- **HOW TO COMPLETE THIS TASK**
Copy exactly the lines of the material below that run from the one containing "[262,898,432,915] 'c-mode--hook ->" through the one containing "[236,1361,406,1378] 'c-mode--hook ->". Copy no other lines.

- **SUPPLIED RECORDS**
□ □ □ □ □

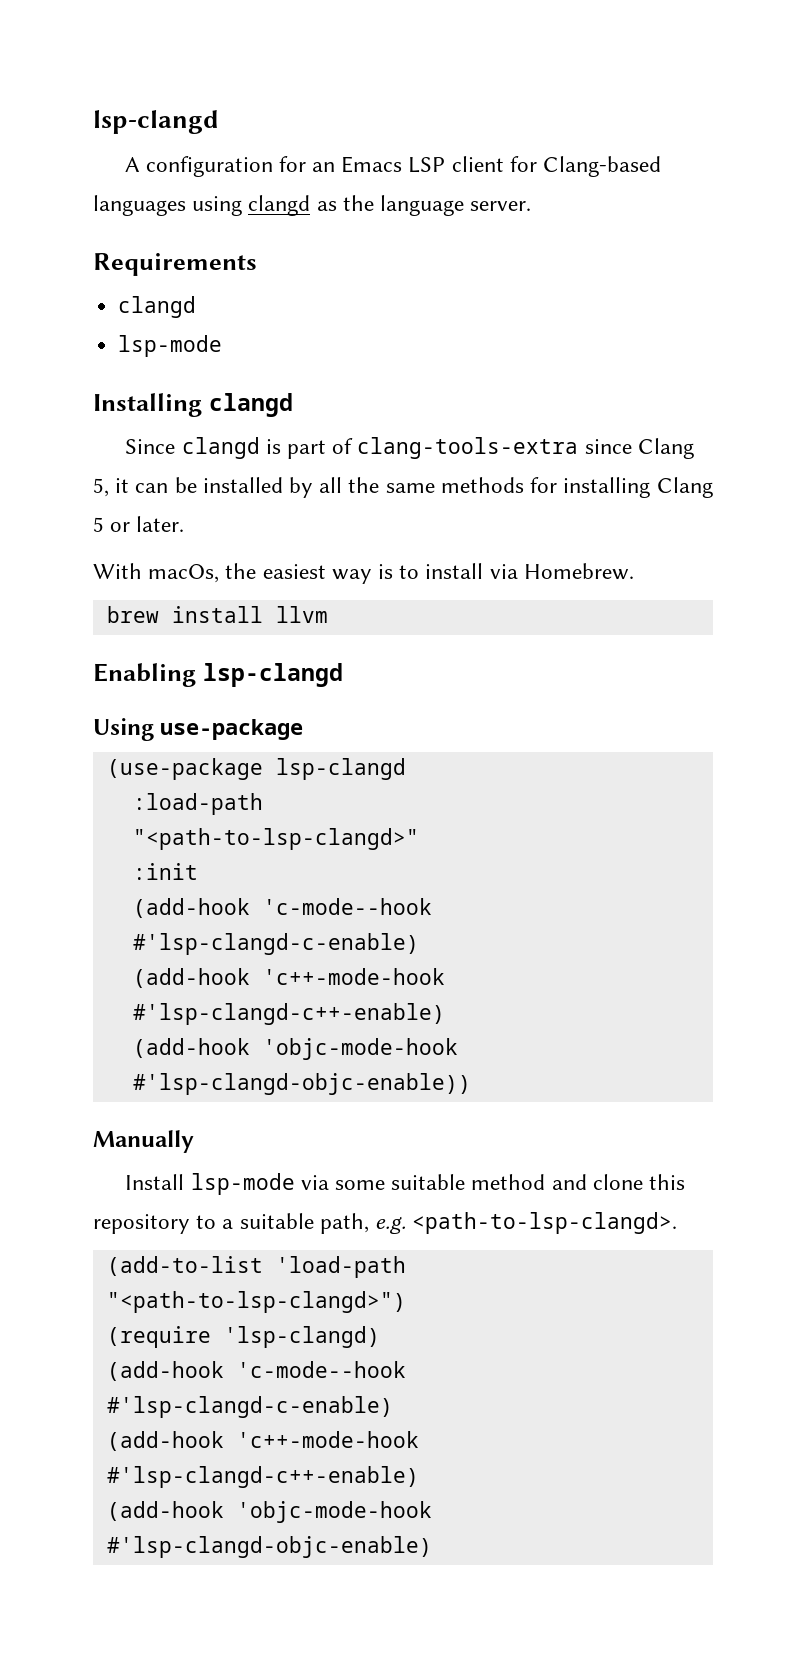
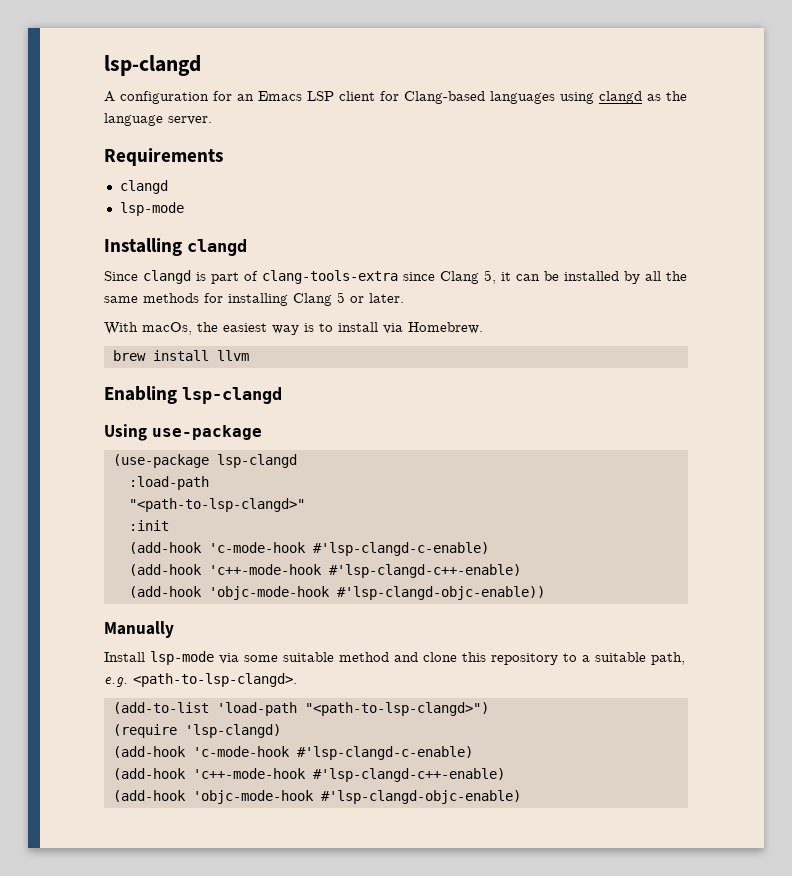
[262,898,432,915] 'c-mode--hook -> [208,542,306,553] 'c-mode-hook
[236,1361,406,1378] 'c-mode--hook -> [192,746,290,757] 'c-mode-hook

□ □ □ □ □

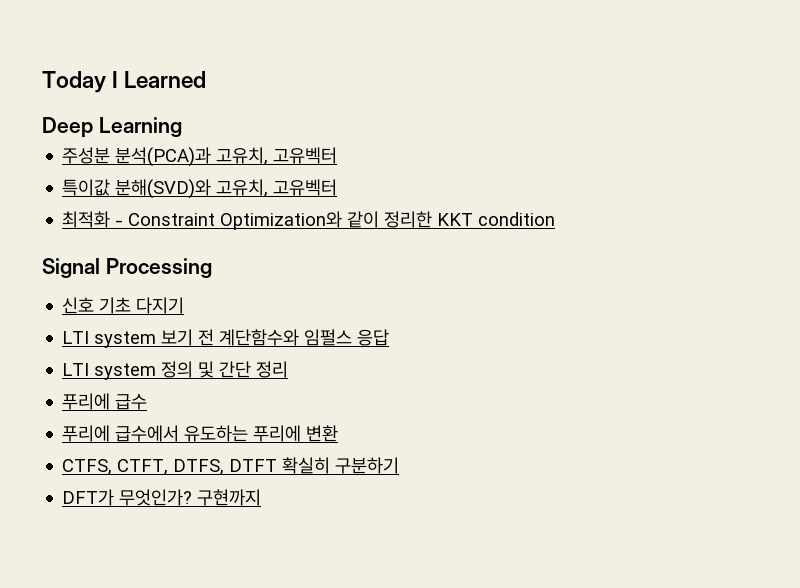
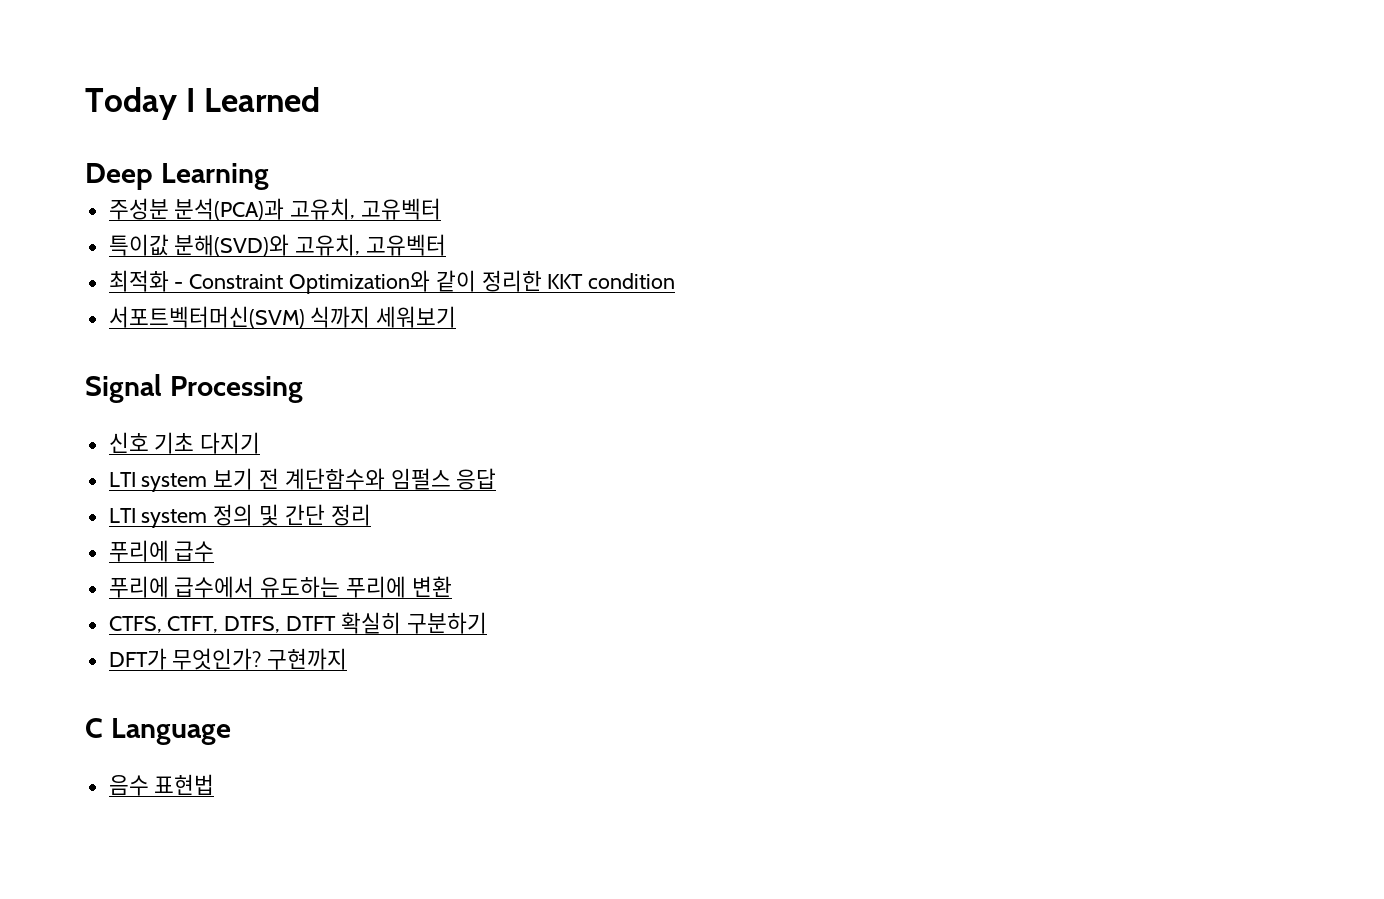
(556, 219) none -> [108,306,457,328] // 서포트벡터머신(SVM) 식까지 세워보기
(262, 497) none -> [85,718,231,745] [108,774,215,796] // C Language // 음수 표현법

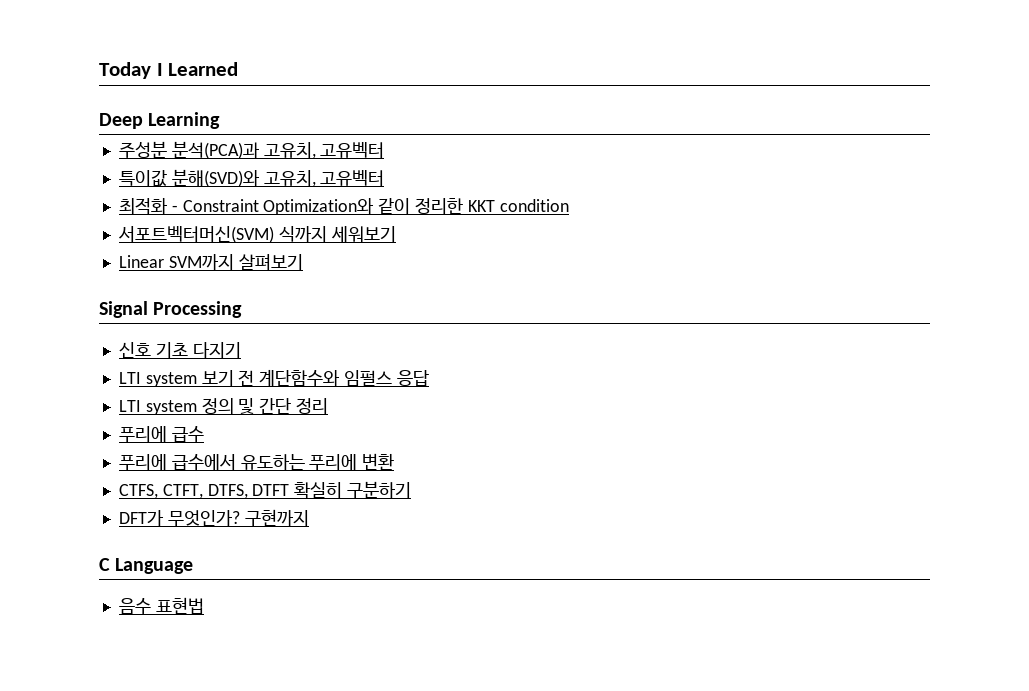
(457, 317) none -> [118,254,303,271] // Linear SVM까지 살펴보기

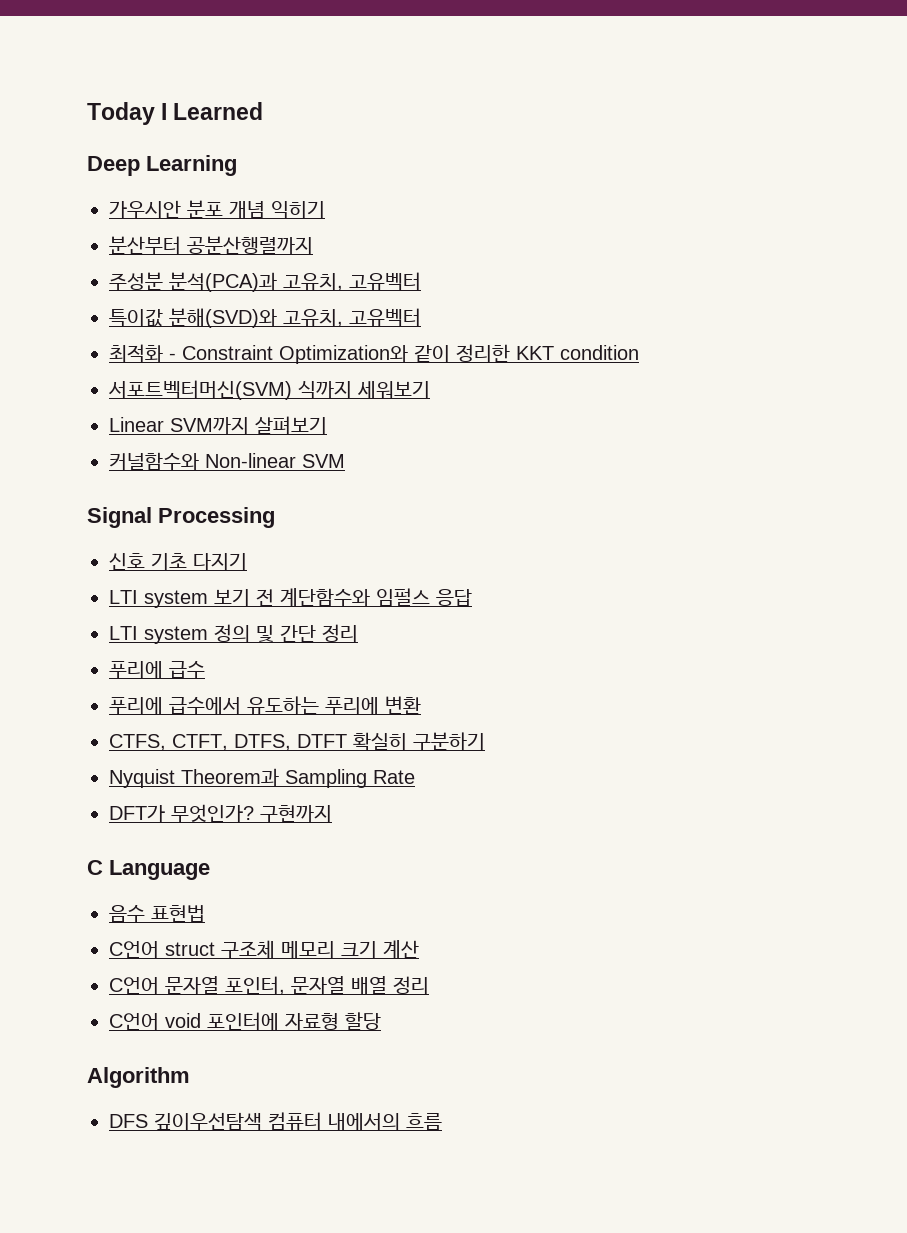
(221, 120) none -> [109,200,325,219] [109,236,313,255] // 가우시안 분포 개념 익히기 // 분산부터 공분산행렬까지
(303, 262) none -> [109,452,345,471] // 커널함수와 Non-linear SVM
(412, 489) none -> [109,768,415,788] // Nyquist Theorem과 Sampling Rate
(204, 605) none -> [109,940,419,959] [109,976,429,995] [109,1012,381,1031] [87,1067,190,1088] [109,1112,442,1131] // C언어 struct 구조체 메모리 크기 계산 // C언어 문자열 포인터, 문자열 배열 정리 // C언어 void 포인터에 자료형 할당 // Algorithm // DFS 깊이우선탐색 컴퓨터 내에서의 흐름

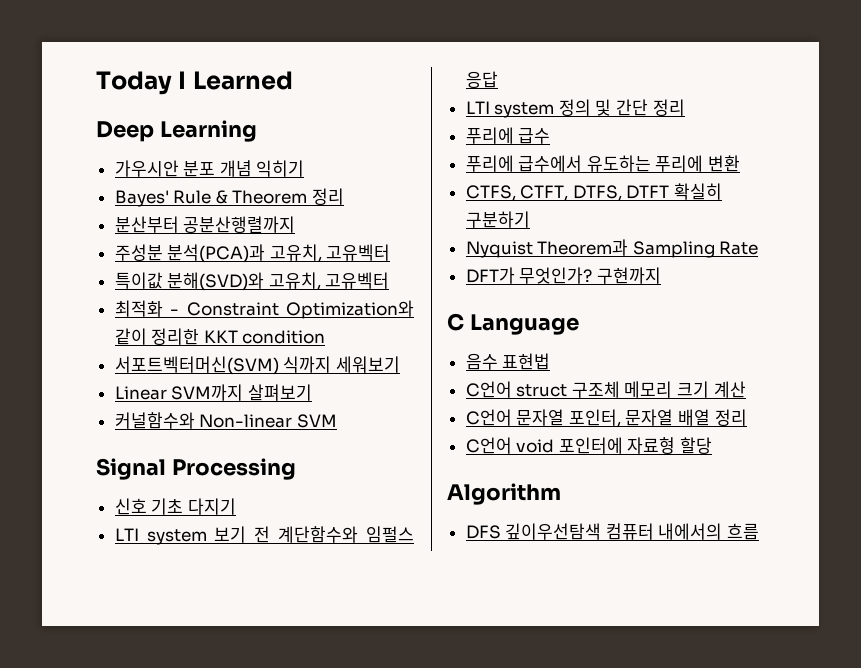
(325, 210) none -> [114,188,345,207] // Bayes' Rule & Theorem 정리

□ □ □ □ □

- **WRITTEN RESPONSE**
[262,898,432,915] 'c-mode--hook -> [208,542,306,553] 'c-mode-hook
[236,1361,406,1378] 'c-mode--hook -> [192,746,290,757] 'c-mode-hook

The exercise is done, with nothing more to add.